● **Dataset records**:
========

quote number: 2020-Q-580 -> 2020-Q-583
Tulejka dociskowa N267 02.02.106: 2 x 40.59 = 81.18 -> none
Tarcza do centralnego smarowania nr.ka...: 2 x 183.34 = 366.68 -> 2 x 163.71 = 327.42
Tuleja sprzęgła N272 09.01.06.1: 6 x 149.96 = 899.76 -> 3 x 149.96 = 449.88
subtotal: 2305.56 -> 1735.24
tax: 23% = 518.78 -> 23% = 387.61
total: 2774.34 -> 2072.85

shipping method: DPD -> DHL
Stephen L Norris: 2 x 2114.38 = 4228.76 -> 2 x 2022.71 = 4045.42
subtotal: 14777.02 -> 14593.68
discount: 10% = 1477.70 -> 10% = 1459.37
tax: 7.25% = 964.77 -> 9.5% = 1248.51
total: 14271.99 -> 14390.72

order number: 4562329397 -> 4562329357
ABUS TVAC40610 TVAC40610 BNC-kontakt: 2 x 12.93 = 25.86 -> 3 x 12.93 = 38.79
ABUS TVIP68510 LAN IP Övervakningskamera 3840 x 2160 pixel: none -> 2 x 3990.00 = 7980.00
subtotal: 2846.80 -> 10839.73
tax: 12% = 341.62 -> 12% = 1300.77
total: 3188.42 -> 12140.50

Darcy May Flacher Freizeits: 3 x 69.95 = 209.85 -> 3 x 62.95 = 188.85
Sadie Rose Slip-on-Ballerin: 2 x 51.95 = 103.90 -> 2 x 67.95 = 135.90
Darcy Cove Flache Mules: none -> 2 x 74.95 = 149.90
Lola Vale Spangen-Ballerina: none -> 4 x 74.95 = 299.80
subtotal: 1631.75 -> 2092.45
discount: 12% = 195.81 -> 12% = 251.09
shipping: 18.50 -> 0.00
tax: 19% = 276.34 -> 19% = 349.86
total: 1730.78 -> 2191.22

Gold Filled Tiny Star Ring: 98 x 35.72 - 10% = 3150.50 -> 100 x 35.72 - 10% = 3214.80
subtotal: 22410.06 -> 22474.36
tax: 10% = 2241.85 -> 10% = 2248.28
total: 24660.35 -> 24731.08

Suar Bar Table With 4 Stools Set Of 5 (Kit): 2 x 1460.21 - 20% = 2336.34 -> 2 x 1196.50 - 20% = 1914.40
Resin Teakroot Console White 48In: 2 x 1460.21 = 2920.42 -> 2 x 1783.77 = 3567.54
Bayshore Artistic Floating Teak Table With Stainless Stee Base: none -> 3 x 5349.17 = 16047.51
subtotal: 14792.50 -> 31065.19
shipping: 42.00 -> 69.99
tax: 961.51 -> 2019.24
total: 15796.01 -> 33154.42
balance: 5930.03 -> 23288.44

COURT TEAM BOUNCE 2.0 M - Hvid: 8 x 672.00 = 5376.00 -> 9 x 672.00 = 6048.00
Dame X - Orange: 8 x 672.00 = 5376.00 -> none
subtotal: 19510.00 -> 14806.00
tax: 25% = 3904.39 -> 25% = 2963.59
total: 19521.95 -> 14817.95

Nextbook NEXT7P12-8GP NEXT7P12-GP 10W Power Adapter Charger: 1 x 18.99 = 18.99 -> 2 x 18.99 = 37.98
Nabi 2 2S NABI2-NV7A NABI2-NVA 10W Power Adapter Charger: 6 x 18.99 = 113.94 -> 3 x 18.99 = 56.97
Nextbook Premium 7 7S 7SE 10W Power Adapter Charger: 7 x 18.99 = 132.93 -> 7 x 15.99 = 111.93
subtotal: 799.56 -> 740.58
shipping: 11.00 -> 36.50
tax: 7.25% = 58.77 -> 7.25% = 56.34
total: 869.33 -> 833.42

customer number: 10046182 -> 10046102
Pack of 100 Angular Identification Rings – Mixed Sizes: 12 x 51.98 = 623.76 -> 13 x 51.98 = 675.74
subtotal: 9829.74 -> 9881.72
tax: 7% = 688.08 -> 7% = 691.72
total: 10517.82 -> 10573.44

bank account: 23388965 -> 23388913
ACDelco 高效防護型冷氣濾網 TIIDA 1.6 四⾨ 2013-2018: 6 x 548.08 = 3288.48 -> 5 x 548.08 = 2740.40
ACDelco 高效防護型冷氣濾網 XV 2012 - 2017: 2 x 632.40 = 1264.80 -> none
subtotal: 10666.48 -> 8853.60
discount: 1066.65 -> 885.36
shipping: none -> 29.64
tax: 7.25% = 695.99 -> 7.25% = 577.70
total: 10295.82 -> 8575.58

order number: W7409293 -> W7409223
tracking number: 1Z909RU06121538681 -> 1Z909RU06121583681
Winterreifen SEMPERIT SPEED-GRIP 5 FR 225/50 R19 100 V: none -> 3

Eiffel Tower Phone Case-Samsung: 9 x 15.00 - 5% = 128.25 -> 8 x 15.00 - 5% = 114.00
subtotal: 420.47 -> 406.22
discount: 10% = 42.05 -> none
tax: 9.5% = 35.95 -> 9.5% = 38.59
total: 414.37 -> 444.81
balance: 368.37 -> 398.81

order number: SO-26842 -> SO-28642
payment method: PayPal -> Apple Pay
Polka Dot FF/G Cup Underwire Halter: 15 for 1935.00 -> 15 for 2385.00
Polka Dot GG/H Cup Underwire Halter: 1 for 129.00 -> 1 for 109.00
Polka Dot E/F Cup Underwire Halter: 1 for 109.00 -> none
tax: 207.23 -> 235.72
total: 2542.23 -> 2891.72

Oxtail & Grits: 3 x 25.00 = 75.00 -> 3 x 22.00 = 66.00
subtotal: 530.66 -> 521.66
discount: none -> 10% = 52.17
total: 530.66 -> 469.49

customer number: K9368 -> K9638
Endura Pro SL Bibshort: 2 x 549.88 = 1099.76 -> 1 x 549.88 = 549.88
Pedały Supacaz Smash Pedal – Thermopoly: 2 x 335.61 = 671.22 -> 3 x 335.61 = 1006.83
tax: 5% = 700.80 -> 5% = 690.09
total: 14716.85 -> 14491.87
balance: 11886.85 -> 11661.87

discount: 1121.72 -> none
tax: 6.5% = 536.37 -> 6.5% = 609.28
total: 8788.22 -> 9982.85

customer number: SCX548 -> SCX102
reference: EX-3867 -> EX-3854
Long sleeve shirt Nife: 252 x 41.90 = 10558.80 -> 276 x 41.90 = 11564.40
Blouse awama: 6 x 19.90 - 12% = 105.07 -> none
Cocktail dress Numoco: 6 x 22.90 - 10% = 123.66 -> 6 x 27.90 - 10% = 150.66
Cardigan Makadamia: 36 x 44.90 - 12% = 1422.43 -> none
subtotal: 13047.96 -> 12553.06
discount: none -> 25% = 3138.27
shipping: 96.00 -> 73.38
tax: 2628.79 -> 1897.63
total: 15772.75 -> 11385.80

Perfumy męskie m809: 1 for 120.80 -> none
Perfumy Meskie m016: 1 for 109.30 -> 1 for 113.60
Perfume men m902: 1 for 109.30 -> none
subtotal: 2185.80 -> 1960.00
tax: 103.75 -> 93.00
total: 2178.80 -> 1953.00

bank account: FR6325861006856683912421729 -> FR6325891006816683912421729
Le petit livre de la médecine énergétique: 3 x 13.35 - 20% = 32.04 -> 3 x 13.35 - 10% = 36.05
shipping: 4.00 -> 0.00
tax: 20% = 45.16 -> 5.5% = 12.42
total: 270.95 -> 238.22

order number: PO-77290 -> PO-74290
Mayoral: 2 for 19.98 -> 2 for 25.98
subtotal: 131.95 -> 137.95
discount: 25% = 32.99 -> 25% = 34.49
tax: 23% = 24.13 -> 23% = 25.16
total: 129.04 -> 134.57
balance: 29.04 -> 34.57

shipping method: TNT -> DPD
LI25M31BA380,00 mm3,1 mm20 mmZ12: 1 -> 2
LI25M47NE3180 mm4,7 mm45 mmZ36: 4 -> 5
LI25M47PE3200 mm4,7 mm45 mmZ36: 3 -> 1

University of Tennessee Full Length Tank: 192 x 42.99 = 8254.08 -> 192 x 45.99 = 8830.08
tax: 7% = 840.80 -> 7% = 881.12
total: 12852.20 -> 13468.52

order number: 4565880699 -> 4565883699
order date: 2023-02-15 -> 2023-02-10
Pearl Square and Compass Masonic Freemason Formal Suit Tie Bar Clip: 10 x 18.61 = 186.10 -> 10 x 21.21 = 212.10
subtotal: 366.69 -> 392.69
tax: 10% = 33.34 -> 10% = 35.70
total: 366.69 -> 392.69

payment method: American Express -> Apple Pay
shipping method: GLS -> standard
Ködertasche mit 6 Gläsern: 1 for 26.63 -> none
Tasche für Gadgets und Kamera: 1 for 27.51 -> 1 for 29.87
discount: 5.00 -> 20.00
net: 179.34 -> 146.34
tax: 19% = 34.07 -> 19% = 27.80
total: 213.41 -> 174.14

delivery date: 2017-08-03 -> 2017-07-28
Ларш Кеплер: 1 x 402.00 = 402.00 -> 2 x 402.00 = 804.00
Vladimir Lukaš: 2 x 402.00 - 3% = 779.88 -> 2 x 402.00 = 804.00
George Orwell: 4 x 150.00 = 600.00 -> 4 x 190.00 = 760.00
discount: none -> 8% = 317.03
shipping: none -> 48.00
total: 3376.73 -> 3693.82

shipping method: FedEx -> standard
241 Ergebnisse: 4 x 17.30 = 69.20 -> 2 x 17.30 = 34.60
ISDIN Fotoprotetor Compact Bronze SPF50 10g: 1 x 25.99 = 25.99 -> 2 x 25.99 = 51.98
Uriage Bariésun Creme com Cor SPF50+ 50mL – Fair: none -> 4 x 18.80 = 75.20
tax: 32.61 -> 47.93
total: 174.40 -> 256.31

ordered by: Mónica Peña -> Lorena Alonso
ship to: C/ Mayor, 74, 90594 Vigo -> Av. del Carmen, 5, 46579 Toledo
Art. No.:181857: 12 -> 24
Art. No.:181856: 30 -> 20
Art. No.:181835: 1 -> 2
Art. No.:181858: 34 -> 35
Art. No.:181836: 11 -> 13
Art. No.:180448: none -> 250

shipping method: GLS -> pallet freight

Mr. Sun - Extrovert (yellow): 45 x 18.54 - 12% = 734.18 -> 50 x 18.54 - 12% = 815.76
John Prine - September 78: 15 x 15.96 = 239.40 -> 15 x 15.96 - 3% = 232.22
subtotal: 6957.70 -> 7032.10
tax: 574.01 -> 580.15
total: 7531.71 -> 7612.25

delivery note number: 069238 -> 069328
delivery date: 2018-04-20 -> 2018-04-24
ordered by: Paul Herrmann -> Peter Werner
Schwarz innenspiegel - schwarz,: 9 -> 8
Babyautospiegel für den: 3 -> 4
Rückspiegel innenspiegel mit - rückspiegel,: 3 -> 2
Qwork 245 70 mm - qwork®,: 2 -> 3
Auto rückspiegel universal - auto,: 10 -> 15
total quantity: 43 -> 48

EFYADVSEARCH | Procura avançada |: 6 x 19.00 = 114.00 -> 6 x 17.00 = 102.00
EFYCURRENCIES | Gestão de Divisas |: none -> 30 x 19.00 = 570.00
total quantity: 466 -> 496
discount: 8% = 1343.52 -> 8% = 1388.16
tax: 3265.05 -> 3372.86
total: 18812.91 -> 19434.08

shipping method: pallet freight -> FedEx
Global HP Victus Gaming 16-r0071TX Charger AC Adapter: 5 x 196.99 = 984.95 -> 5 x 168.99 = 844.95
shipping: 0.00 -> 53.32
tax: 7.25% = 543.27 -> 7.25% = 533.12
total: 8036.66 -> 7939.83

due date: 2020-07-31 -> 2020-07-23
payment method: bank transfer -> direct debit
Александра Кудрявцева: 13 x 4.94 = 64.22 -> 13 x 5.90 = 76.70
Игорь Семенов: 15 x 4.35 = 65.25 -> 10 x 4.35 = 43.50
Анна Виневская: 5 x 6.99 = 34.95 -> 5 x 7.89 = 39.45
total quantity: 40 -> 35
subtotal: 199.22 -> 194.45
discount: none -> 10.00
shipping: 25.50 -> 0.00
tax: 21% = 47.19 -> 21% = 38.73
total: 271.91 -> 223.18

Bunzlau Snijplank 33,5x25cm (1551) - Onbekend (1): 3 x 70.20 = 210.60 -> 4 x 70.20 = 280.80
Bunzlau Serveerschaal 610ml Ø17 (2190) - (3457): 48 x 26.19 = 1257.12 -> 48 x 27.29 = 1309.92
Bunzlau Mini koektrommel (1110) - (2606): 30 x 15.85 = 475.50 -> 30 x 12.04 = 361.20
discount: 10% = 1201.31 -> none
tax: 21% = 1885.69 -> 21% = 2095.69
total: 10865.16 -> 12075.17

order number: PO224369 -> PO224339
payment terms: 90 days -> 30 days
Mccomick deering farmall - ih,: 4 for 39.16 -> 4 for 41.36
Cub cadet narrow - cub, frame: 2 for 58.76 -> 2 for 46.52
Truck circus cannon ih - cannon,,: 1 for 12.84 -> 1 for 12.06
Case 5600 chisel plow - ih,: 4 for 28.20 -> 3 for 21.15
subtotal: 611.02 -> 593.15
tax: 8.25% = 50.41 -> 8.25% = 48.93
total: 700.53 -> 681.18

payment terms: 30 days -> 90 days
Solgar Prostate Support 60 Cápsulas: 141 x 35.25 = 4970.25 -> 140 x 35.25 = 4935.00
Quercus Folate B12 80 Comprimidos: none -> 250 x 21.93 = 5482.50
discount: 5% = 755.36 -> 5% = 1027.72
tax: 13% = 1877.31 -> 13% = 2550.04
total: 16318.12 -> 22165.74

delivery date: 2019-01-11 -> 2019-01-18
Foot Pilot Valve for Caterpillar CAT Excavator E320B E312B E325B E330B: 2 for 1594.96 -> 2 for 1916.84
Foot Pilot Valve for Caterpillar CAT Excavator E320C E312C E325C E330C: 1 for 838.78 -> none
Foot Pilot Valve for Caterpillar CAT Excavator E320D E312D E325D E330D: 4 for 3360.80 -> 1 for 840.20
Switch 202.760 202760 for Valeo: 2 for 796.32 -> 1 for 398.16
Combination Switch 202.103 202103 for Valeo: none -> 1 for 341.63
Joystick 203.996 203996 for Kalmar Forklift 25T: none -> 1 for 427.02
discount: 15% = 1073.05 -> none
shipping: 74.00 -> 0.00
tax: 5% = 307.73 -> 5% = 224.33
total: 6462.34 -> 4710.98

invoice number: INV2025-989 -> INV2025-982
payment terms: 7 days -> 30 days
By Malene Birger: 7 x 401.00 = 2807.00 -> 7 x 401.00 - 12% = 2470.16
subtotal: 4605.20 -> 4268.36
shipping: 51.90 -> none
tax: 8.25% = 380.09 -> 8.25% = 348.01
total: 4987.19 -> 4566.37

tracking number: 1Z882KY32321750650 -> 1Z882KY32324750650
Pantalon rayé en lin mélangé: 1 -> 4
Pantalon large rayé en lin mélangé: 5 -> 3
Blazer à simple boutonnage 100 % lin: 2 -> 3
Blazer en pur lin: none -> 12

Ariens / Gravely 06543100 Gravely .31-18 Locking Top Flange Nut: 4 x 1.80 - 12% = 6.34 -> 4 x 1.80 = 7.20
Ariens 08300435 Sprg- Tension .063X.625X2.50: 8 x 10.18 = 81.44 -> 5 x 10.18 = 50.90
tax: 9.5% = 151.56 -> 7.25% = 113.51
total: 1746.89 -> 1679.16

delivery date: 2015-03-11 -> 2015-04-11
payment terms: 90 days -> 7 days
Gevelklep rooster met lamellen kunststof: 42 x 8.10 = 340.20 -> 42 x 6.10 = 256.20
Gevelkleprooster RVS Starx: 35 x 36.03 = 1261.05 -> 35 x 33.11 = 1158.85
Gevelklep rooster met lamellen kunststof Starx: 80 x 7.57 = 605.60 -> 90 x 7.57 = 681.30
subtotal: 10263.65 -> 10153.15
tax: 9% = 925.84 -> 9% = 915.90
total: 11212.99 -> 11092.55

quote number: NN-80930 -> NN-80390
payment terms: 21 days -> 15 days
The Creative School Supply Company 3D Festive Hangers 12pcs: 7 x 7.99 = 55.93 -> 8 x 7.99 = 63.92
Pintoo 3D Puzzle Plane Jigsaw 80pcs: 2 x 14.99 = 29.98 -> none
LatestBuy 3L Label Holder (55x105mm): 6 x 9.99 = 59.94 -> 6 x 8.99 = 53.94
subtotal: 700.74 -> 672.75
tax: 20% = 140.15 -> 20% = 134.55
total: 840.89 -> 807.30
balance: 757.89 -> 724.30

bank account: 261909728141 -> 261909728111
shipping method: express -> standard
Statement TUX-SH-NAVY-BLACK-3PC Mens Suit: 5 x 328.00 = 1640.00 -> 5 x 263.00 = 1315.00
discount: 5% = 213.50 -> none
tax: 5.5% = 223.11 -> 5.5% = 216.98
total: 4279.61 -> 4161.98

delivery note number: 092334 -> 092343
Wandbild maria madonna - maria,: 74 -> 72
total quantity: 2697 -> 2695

========

● **What this task involves**:
Lines of the data above that include the string "Valve" must each be copied.

● **Solved problem**:
Foot Pilot Valve for Caterpillar CAT Excavator E320B E312B E325B E330B: 2 for 1594.96 -> 2 for 1916.84
Foot Pilot Valve for Caterpillar CAT Excavator E320C E312C E325C E330C: 1 for 838.78 -> none
Foot Pilot Valve for Caterpillar CAT Excavator E320D E312D E325D E330D: 4 for 3360.80 -> 1 for 840.20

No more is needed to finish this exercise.